Sunday, March 5, 2017

Desert Saxaul

Photo: Black Saxaul (Haloxylon ammodendron)
Saxaul is found over a huge area (approx. 450,000 sq. km) of semi-arid and arid ecosystems within Central Asia. These so called cold winter deserts range through Uzbekistan, Turkmenistan, Kazakhstan and into Xinjiang, northwest China & Mongolia. Saxual is ranges in size from 2-8 m tall (in rare cases up to 10-12 m tall). It has a brown trunk 4-10 cm (up to 25cm) in diameter. Its wood is heavy and coarse and the bark is spongy and water-soaked. The branches of the young trees are vivid green (new growth) and hanging and turn brown, grey, or white as the tree matures. Branches formed in the current year are green whereas older branches are brown, or grey to white, the leaves of the plant are reduced to very small cusp-like scales, so that it appears nearly leafless. The inflorescences consist of short lateral shoots borne on stems of the previous year and flowers are bisexual or male, very small, als being longer or shorter than the bracteoles. The leaves are reduced to very small, pointed scales so that the plant appears nearly leafless. The flowers are small and yellow.  Flowers appear from March to April. In its fruit, the perianth segments develop, spreading pale brown or white wings diameter of about 8 mm (the seeds about 1.5 mm). Fruits appearing from October to November. Saxaul burns well and in some places it is the only kind of fuel wood that can be utilised for heating and cooking. It is also an important source of water in the arid regions in which it grows. Its thick bark acts as a water storage organ and drinking water can be obtained by pressing quantities of bark. Its wood is also durable and heavy and is used for building shelters.

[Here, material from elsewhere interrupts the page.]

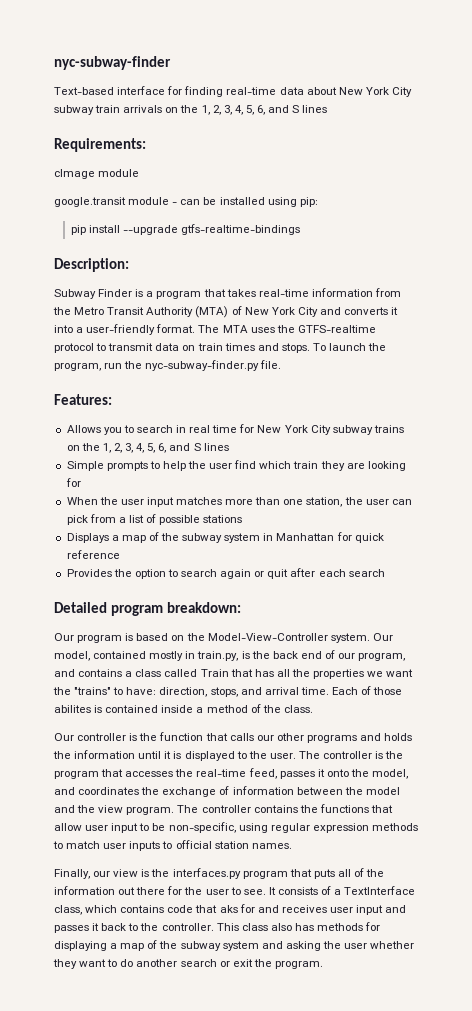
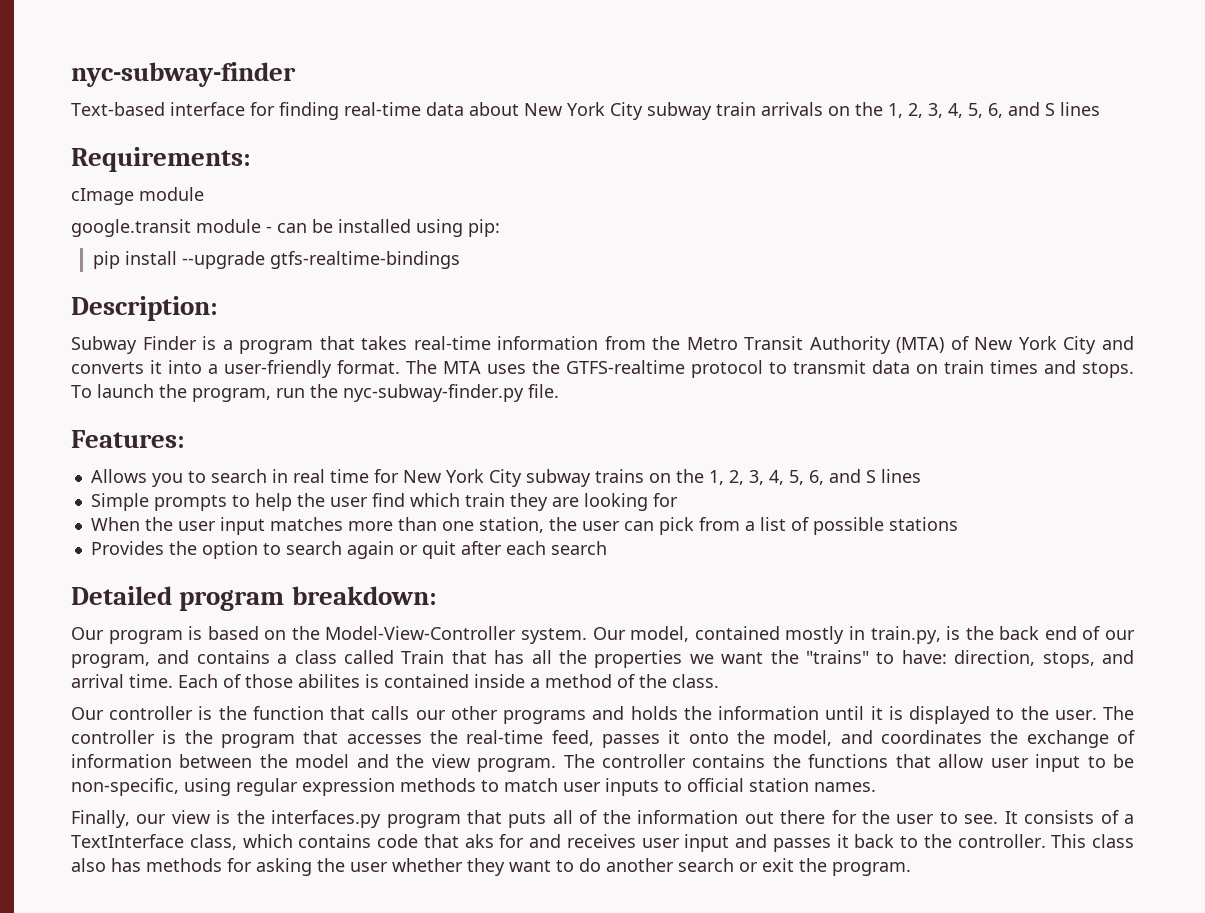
[66,532,384,543] [66,550,120,559] // Displays a map of the subway system in Manhattan for quick reference -> (958, 524) none
[54,940,283,951] displaying a map of the subway system and -> (252, 865) none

A large number of birds including the Saxaul sparrow (Passer ammodendri) live in the ecosystem. They are at 14–16 cm long and weight 25–32 grams making them among the larger sparrow species.  A bird of the deserts, it favours areas with shrubs like the saxaul located near rivers and oases. Though it has lost parts of its range due to the expansion of agriculture, to date it is not seriously threatened by human activities.